[Stored records]
* * *

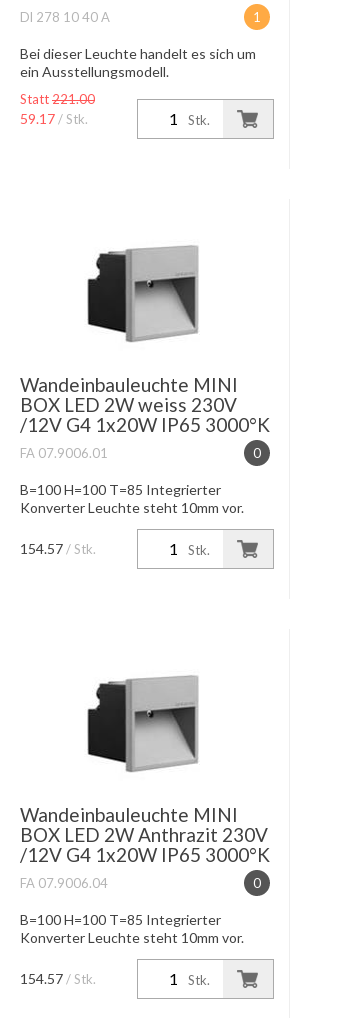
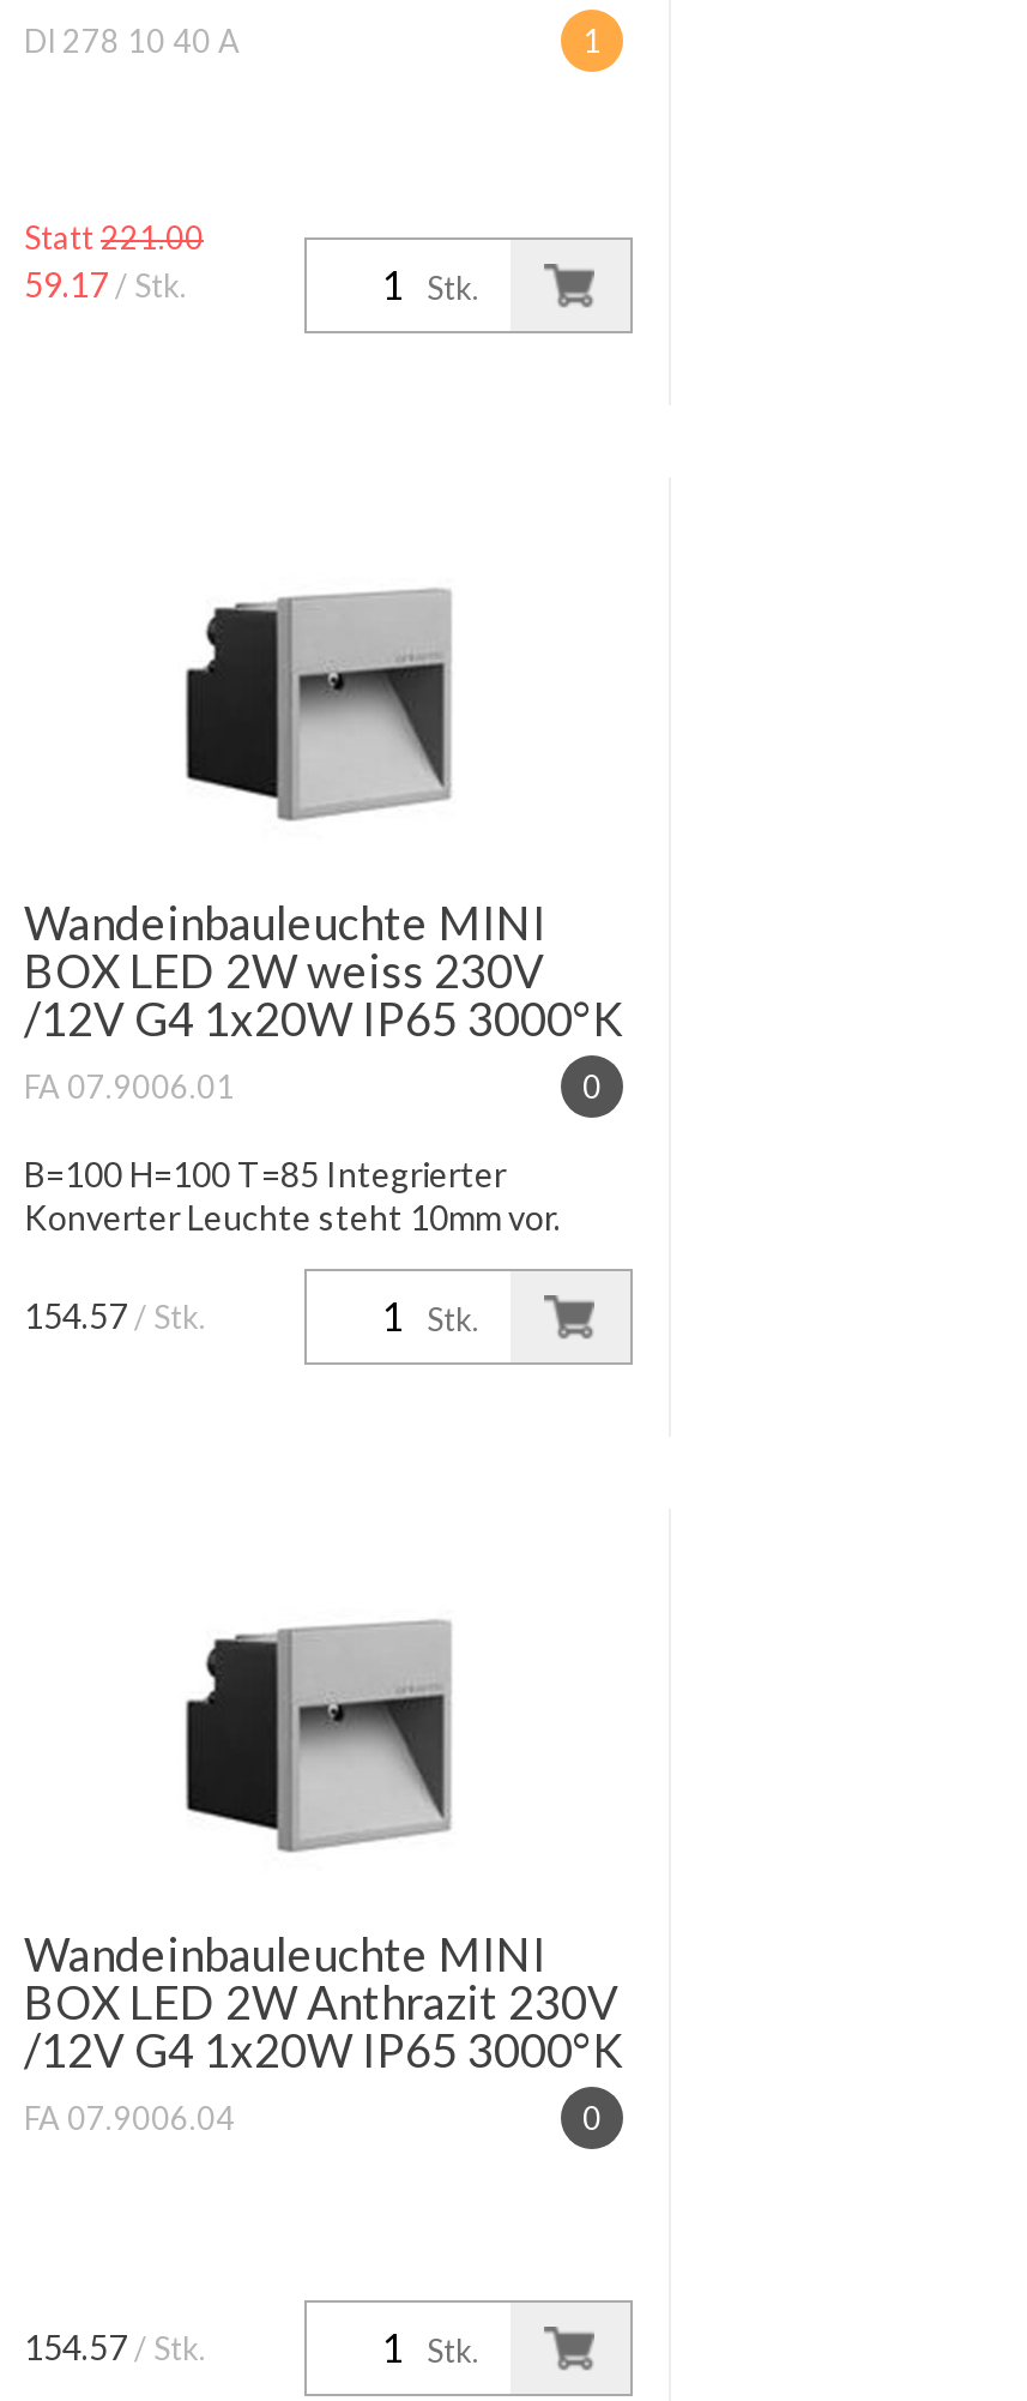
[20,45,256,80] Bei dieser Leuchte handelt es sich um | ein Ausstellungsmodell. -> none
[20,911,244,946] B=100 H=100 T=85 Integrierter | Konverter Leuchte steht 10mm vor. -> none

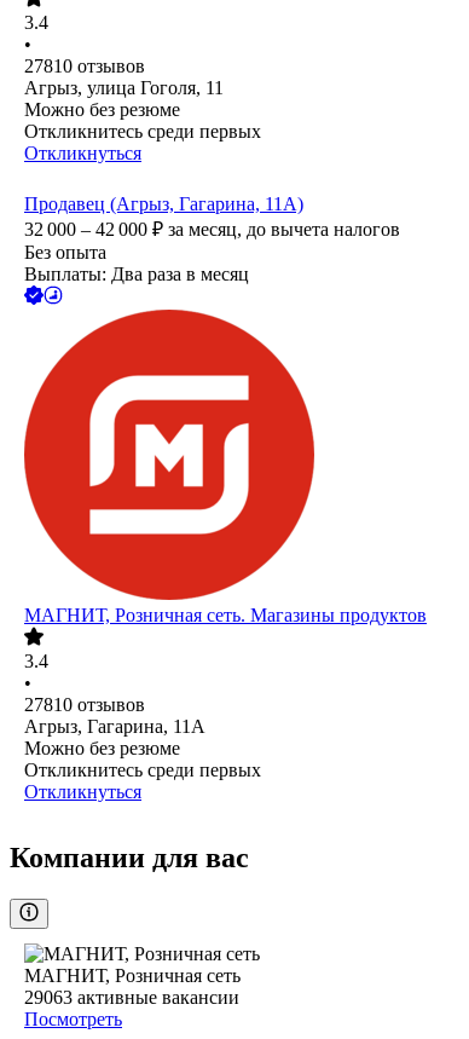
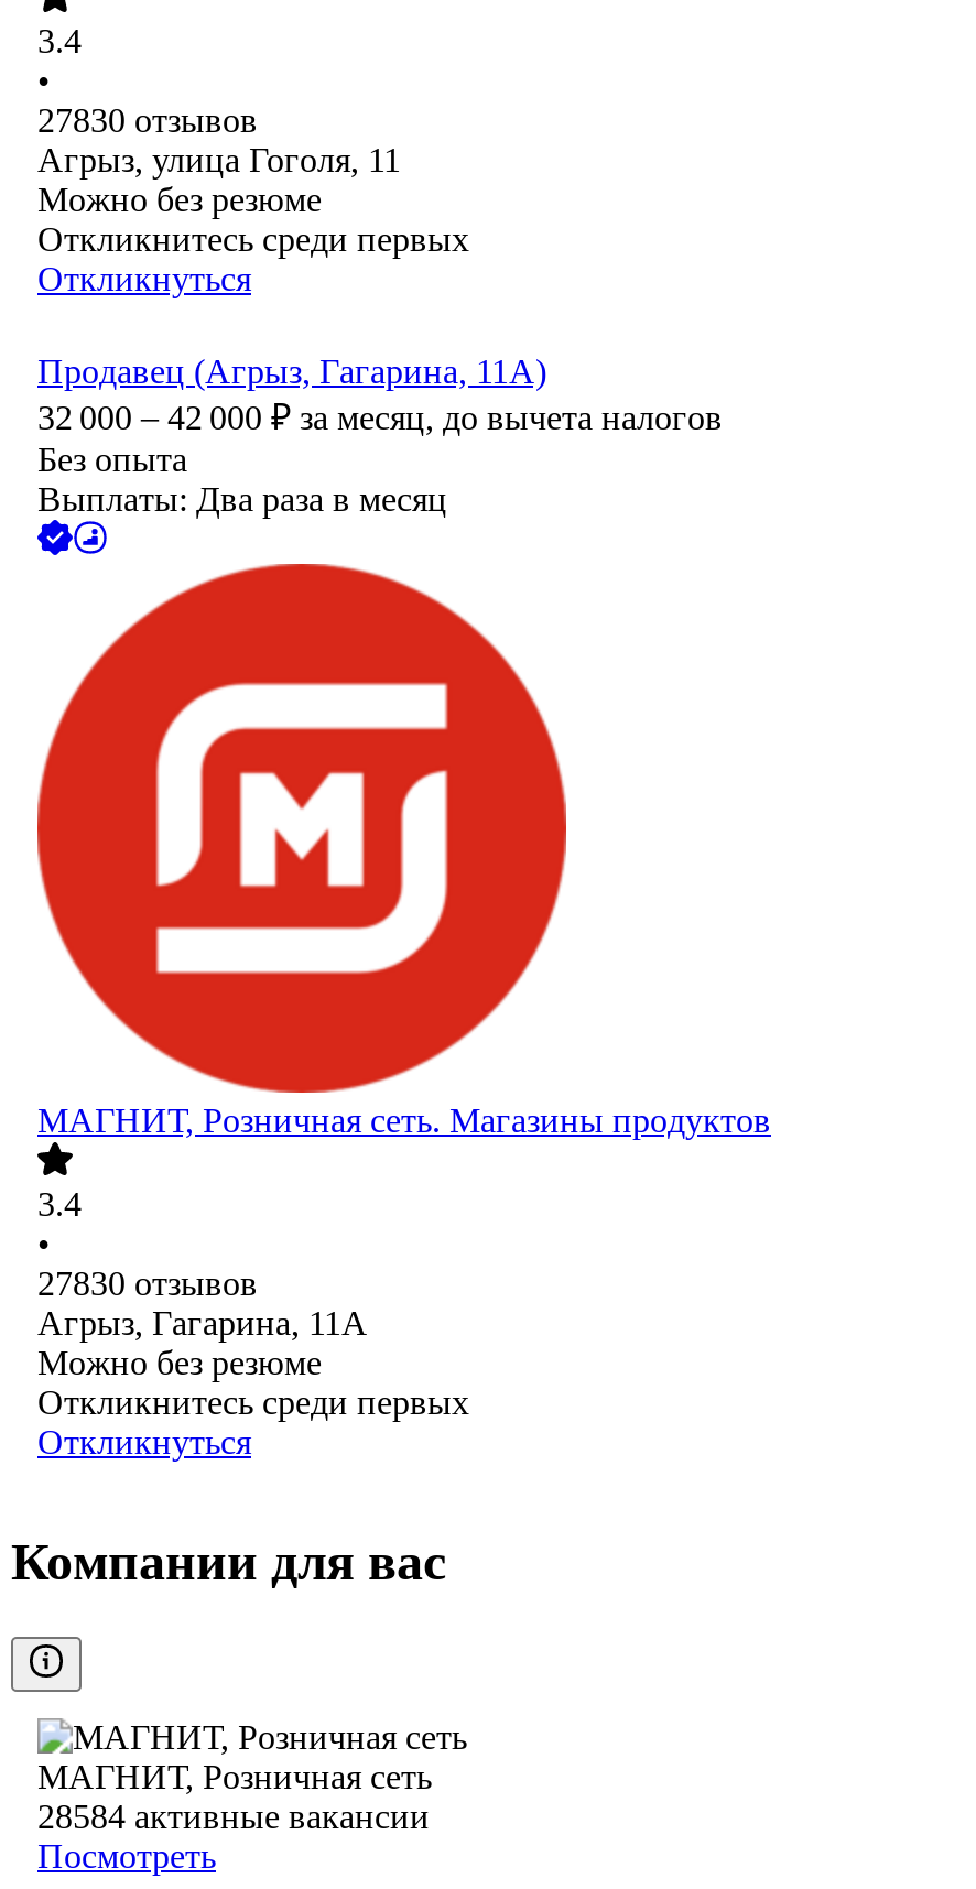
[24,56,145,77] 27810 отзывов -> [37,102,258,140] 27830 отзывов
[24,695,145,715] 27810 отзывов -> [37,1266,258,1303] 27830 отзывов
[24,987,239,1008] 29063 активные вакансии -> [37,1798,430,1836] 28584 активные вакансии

* * *

PROBLEM — Exactly repeat the data above; the pictures do not belong in your copy.

OUTPUT OF THE TASK —
[20,45,256,80] Bei dieser Leuchte handelt es sich um | ein Ausstellungsmodell. -> none
[20,911,244,946] B=100 H=100 T=85 Integrierter | Konverter Leuchte steht 10mm vor. -> none

[24,56,145,77] 27810 отзывов -> [37,102,258,140] 27830 отзывов
[24,695,145,715] 27810 отзывов -> [37,1266,258,1303] 27830 отзывов
[24,987,239,1008] 29063 активные вакансии -> [37,1798,430,1836] 28584 активные вакансии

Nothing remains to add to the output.